**EXERCISE REQUIREMENTS**
Transcribe every entry word for word, leaving out all images.
═════ MATERIAL PROVIDED
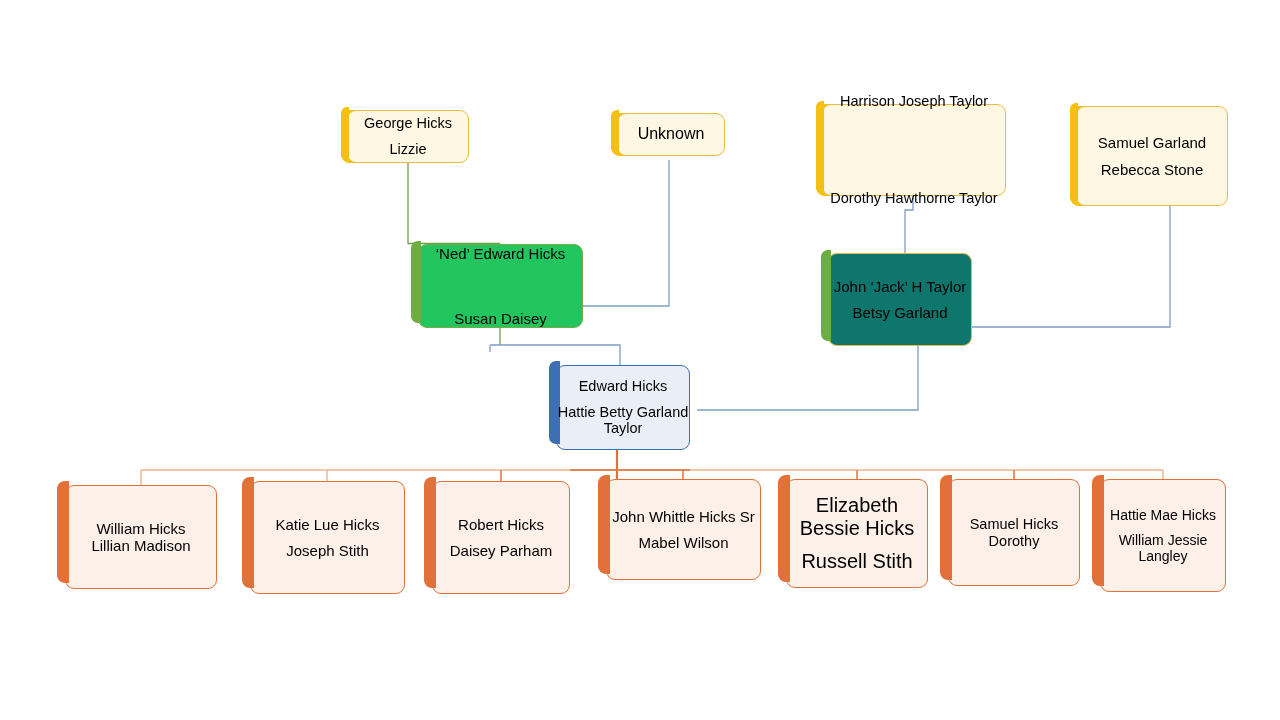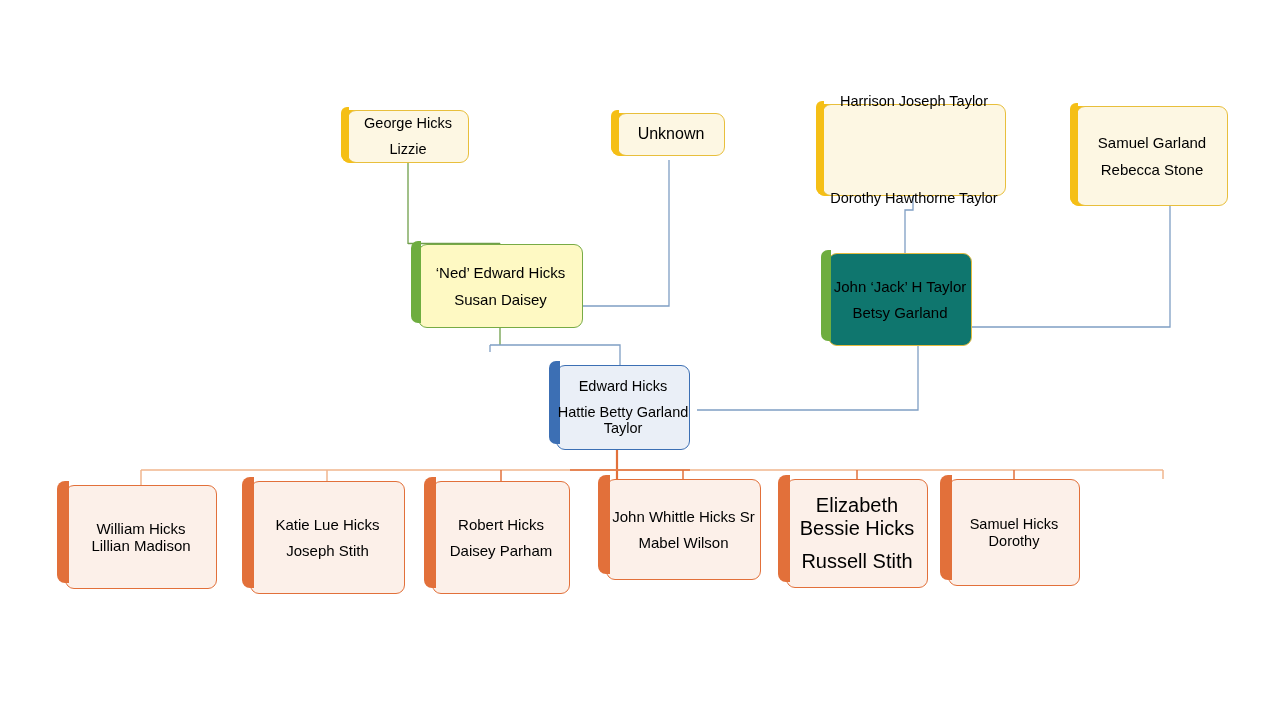--- a/index.html
+++ b/index.html
@@ -56,22 +56,23 @@
     position: absolute;
     left: -7px; top: -4px;
     width: 8px; bottom: 4px;
     background: #f5bf16;
     border-radius: 6px 0 0 6px;
     z-index: -1;
   }
 
   
   .style-green {
-    background: #fef9c3;
+    background: #22c55e;
     border: 1.4px solid #77ab45;
+    justify-content: space-between;
   }
   .style-green::before {
     content: "";
     position: absolute;
     left: -8px; top: -4px;
     width: 10px; bottom: 4px;
     background: #6ead3f;
     border-radius: 7px 0 0 7px;
     z-index: -1;
   }
@@ -211,13 +212,18 @@
       <span class="line">Mabel Wilson</span>
     </div>
     <div class="node style-orange" style="left: 786px; top: 479px; width: 142px; height: 109px; font-size: 20px; text-align: center;">
       <span class="line">Elizabeth Bessie Hicks</span>
       <div class="pair-gap"></div>
       <span class="line">Russell Stith</span>
     </div>
     <div class="node style-orange" style="left: 948px; top: 479px; width: 132px; height: 107px; font-size: 14.5px;">
       <span class="line">Samuel Hicks Dorothy</span>
     </div>
+    <div class="node style-orange" style="left: 1100px; top: 479px; width: 126px; height: 113px; font-size: 14px;">
+      <span class="line">Hattie Mae Hicks</span>
+      <div class="pair-gap"></div>
+      <span class="line">William Jessie Langley</span>
+    </div>
   </div>
 
 </body></html>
══════════
**THE COMPLETED TASK**
--- a/index.html
+++ b/index.html
@@ -56,22 +56,23 @@
     position: absolute;
     left: -7px; top: -4px;
     width: 8px; bottom: 4px;
     background: #f5bf16;
     border-radius: 6px 0 0 6px;
     z-index: -1;
   }
 
   
   .style-green {
-    background: #fef9c3;
+    background: #22c55e;
     border: 1.4px solid #77ab45;
+    justify-content: space-between;
   }
   .style-green::before {
     content: "";
     position: absolute;
     left: -8px; top: -4px;
     width: 10px; bottom: 4px;
     background: #6ead3f;
     border-radius: 7px 0 0 7px;
     z-index: -1;
   }
@@ -211,13 +212,18 @@
       <span class="line">Mabel Wilson</span>
     </div>
     <div class="node style-orange" style="left: 786px; top: 479px; width: 142px; height: 109px; font-size: 20px; text-align: center;">
       <span class="line">Elizabeth Bessie Hicks</span>
       <div class="pair-gap"></div>
       <span class="line">Russell Stith</span>
     </div>
     <div class="node style-orange" style="left: 948px; top: 479px; width: 132px; height: 107px; font-size: 14.5px;">
       <span class="line">Samuel Hicks Dorothy</span>
     </div>
+    <div class="node style-orange" style="left: 1100px; top: 479px; width: 126px; height: 113px; font-size: 14px;">
+      <span class="line">Hattie Mae Hicks</span>
+      <div class="pair-gap"></div>
+      <span class="line">William Jessie Langley</span>
+    </div>
   </div>
 
 </body></html>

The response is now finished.